Arnett is sitting at about the spot where she lived in a bile-green, roach-infested tenement building from the time of the Great Depression to shortly after the race riots of 1943. On this particular weekday, she’s posing for a photo, delighted at the notion that she might impress her offspring — as if the granddaughter of freed slaves hasn’t done enough to impress.

Inquisitive passers by probe, “What’s going on here? Oh, she did? What’s the book called? What’s her name? When did she live here?”

“It’s remarkable,” says Arnett, who at first is a bit nervous. For although she grew up here and wrote a book about the good life in this neighborhood, it’s no longer just poor. It’s downright blighted.

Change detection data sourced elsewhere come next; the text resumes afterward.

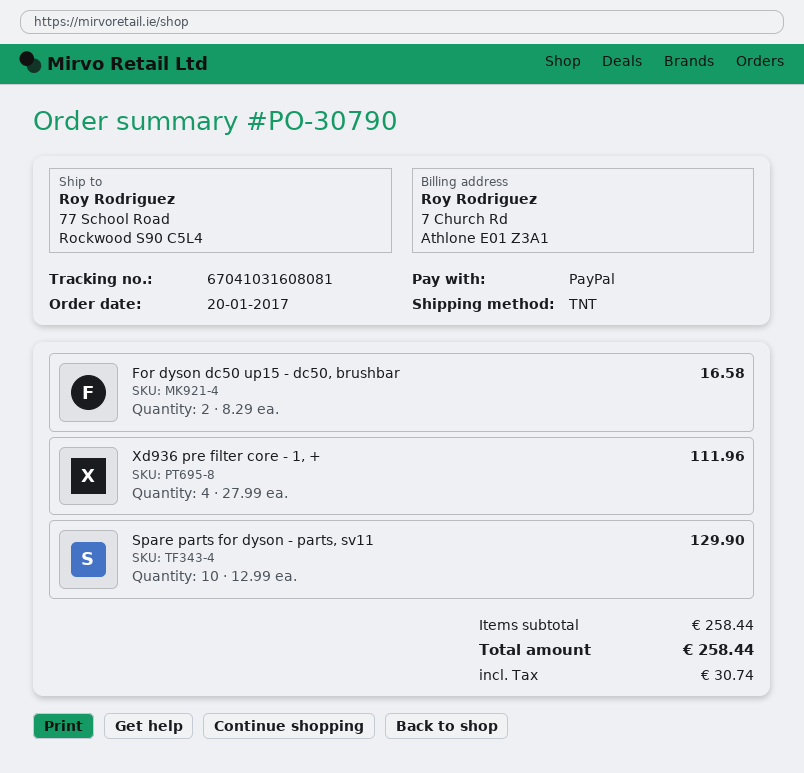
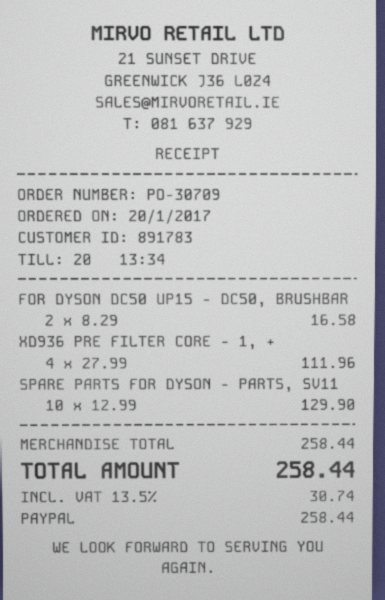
order number: PO-30790 -> PO-30709

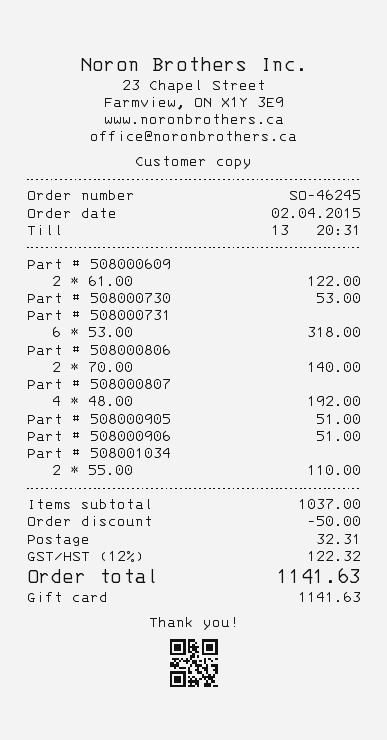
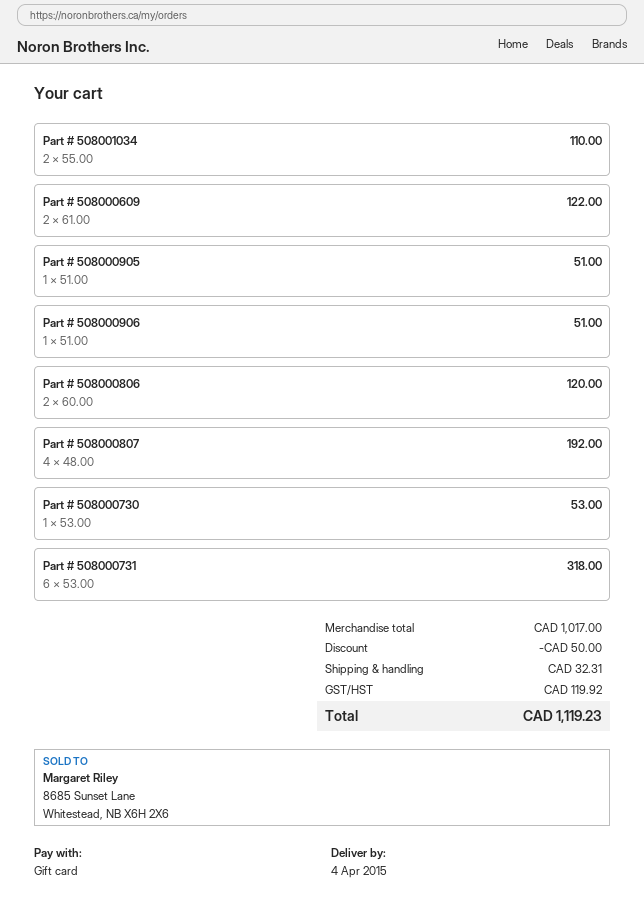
Part # 508000806: 2 x 70.00 = 140.00 -> 2 x 60.00 = 120.00
subtotal: 1037.00 -> 1017.00
tax: 122.32 -> 119.92
total: 1141.63 -> 1119.23

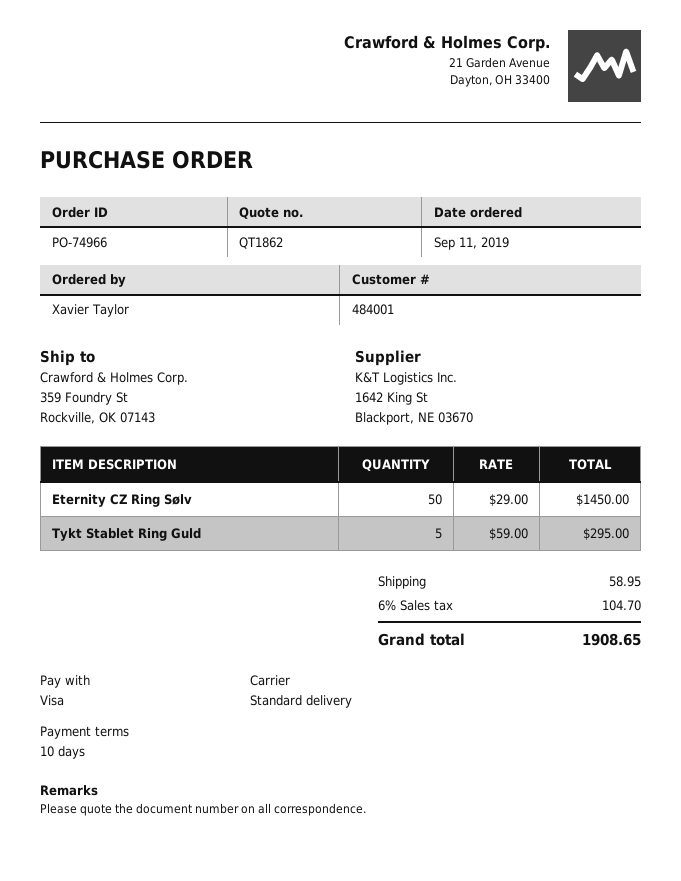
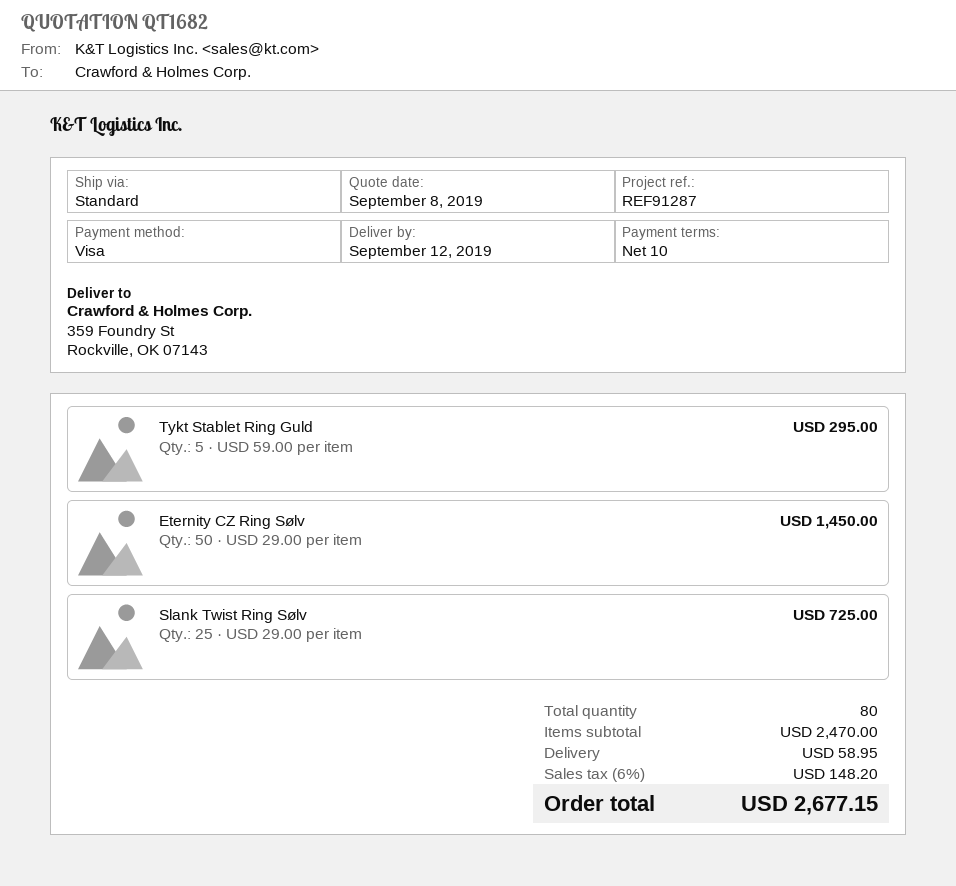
quote number: QT1862 -> QT1682
Slank Twist Ring Sølv: none -> 25 x 29.00 = 725.00
tax: 6% = 104.70 -> 6% = 148.20
total: 1908.65 -> 2677.15

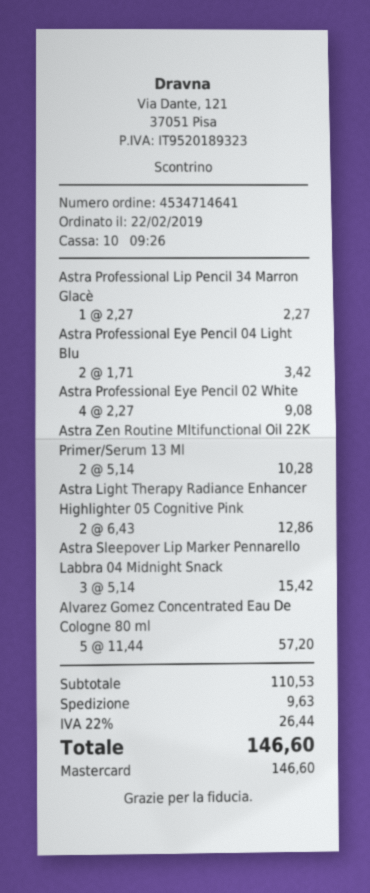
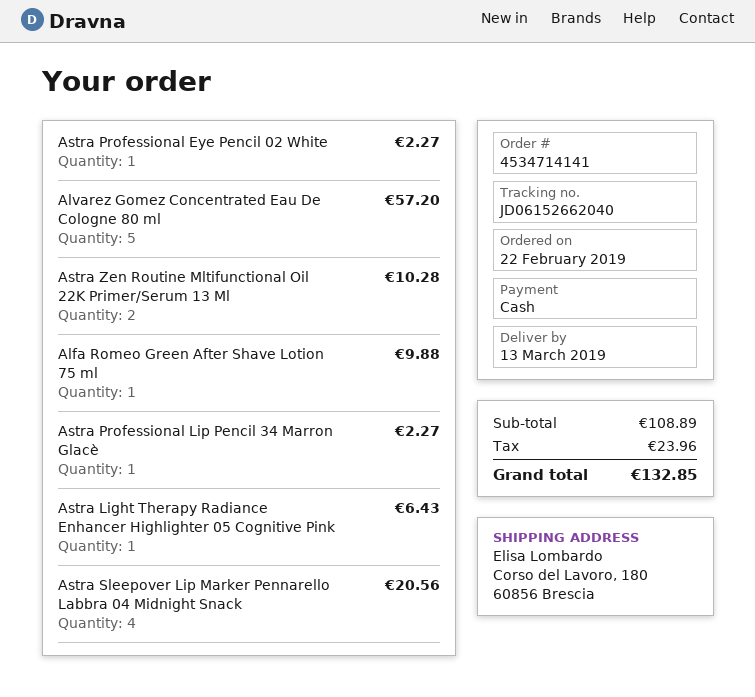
order number: 4534714641 -> 4534714141
payment method: Mastercard -> cash
Astra Professional Eye Pencil 04 Light Blu: 2 for 3.42 -> none
Astra Professional Eye Pencil 02 White: 4 for 9.08 -> 1 for 2.27
Astra Light Therapy Radiance Enhancer Highlighter 05 Cognitive Pink: 2 for 12.86 -> 1 for 6.43
Astra Sleepover Lip Marker Pennarello Labbra 04 Midnight Snack: 3 for 15.42 -> 4 for 20.56
Alfa Romeo Green After Shave Lotion 75 ml: none -> 1 for 9.88
subtotal: 110.53 -> 108.89
shipping: 9.63 -> none
tax: 26.44 -> 23.96
total: 146.60 -> 132.85

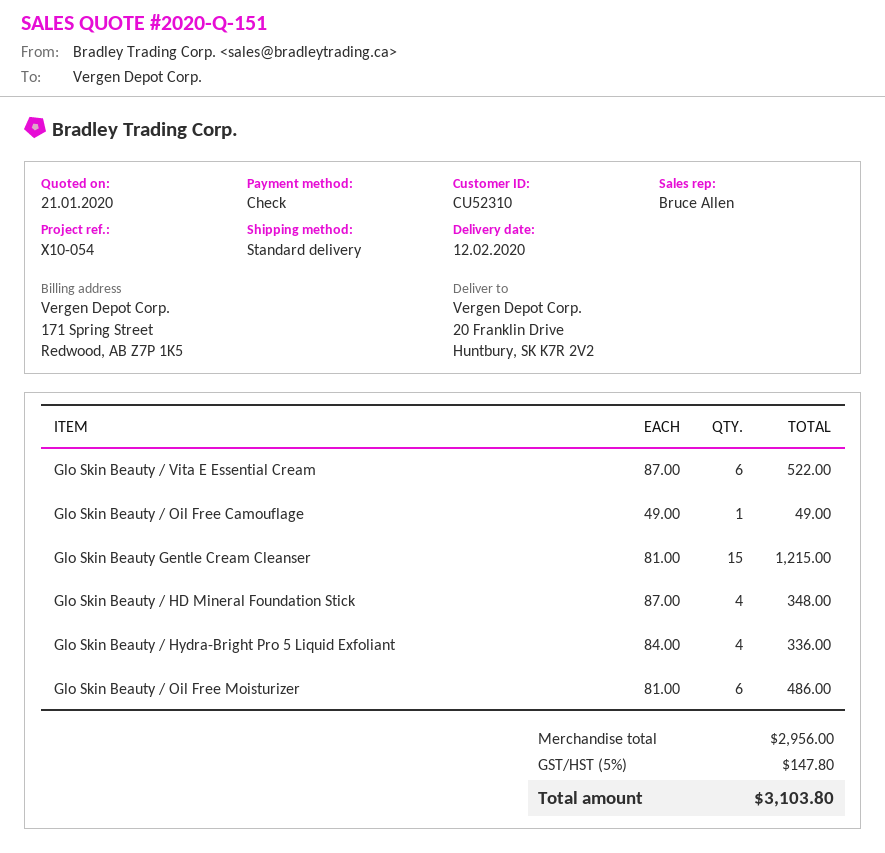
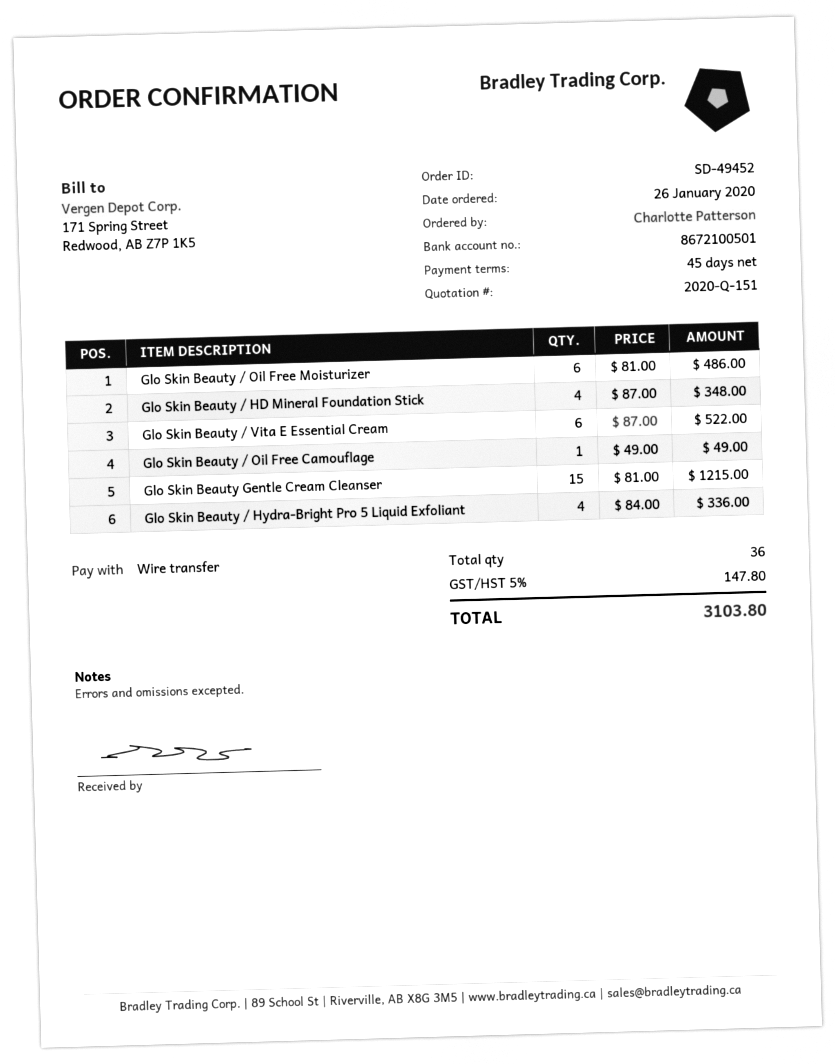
payment method: cheque -> bank transfer

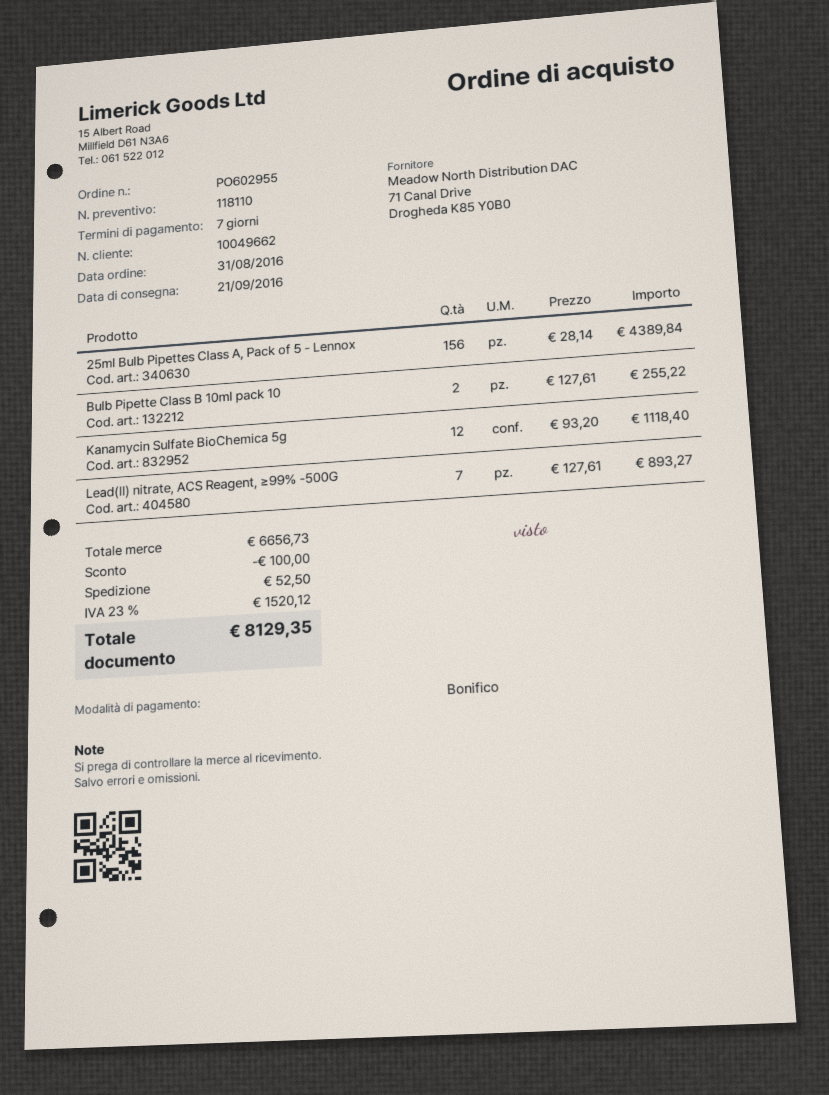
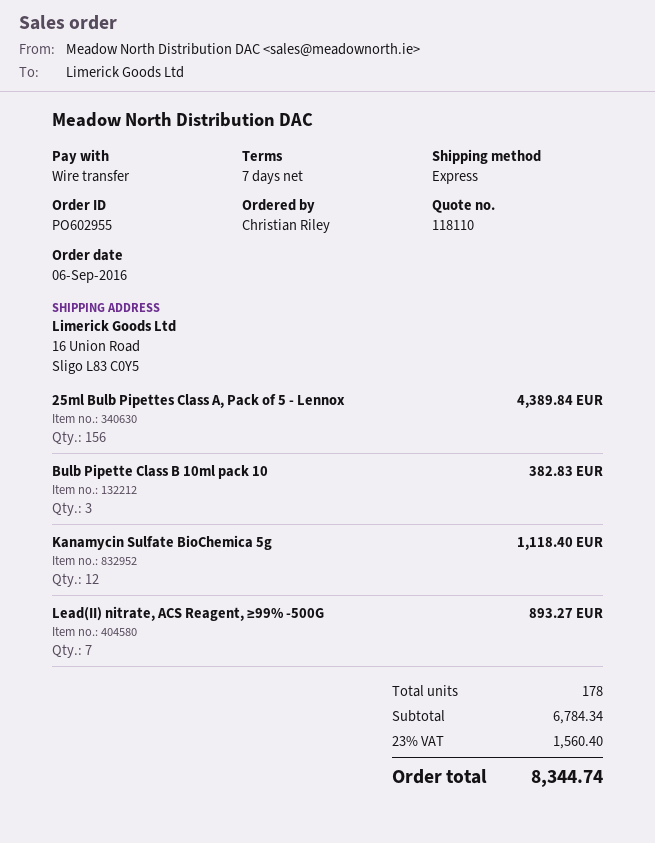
order date: 2016-08-31 -> 2016-09-06
Bulb Pipette Class B 10ml pack 10: 2 for 255.22 -> 3 for 382.83
subtotal: 6656.73 -> 6784.34
discount: 100.00 -> none
shipping: 52.50 -> none
tax: 23% = 1520.12 -> 23% = 1560.40
total: 8129.35 -> 8344.74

“It’s definitely different. I can’t put my finger on how I feel right now. But the people, they are the same, just like I describe in my book. People look out for other people.”

At 74, Arnett is embarking on an exciting new chapter in her life. Her book, Pieces from Life’s Crazy Quilt, hits bookstores April 1. Its publication is a feat: Arnett started seriously writing at age 64; the book is her first stab at crafting literature.

Her writing style defies traditional categories — fiction and nonfiction — fitting instead into a genre dubbed creative nonfiction, launched years ago by the likes of Truman Capote. It’s history written in narrative style, in this case her childhood memoir.

Hers is the fifth in a popular series published by the University of Nebraska Press. Already it’s getting rave reviews.

“I was astounded. I think it’s an incredible book,” says Dr. Mindy Fullilove, a New York City psychiatrist and Columbia University faculty member who reviews books for publishing houses. She says the book helped her as she worked with children in shock after Sept. 11.

“I felt it was a great presence, truly, a gift to the world. I believe that it will become an American classic. I think Detroit ought to have a really great party. You should celebrate. I’ve been telling everyone, ‘Wait until you read this book.’”

Arnett has come far in a short time. Sitting in a creative nonfiction workshop in the summer of 2000, Arnett had received 98 rejection letters from publishers. She was hawking her book, which she had self-published. She sold some 1,000 copies, at $13.50 each, before the university press snapped it up. Self-publishing can be the kiss of death in the big-time book world, but Arnett persisted. And she won.

Poor, not woeful

Arnett’s mother was a stunning quilter who made what she called “crazy quilts,” works of art fashioned from random pieces of discarded clothing and material.

As she writes, Arnett herself quilts, weaving stories together to tell a compelling tale of time, place and people. Her vignettes animate a universal story of childhood, with all its fears, hopes, excitements, mistakes and insecurities — tales so very familiar, they span the boundaries of race and economics.

“From the retrospect of an adult, I realized my upbringing was not different from anyone else’s,” says Arnett. “The physical side was different, because we didn’t have the money. I had to become an adult to realize that everyone is more alike than unlike.”

As the book opens, Arnett tells us she was born in 1928, into a bleak social landscape of racism and segregation.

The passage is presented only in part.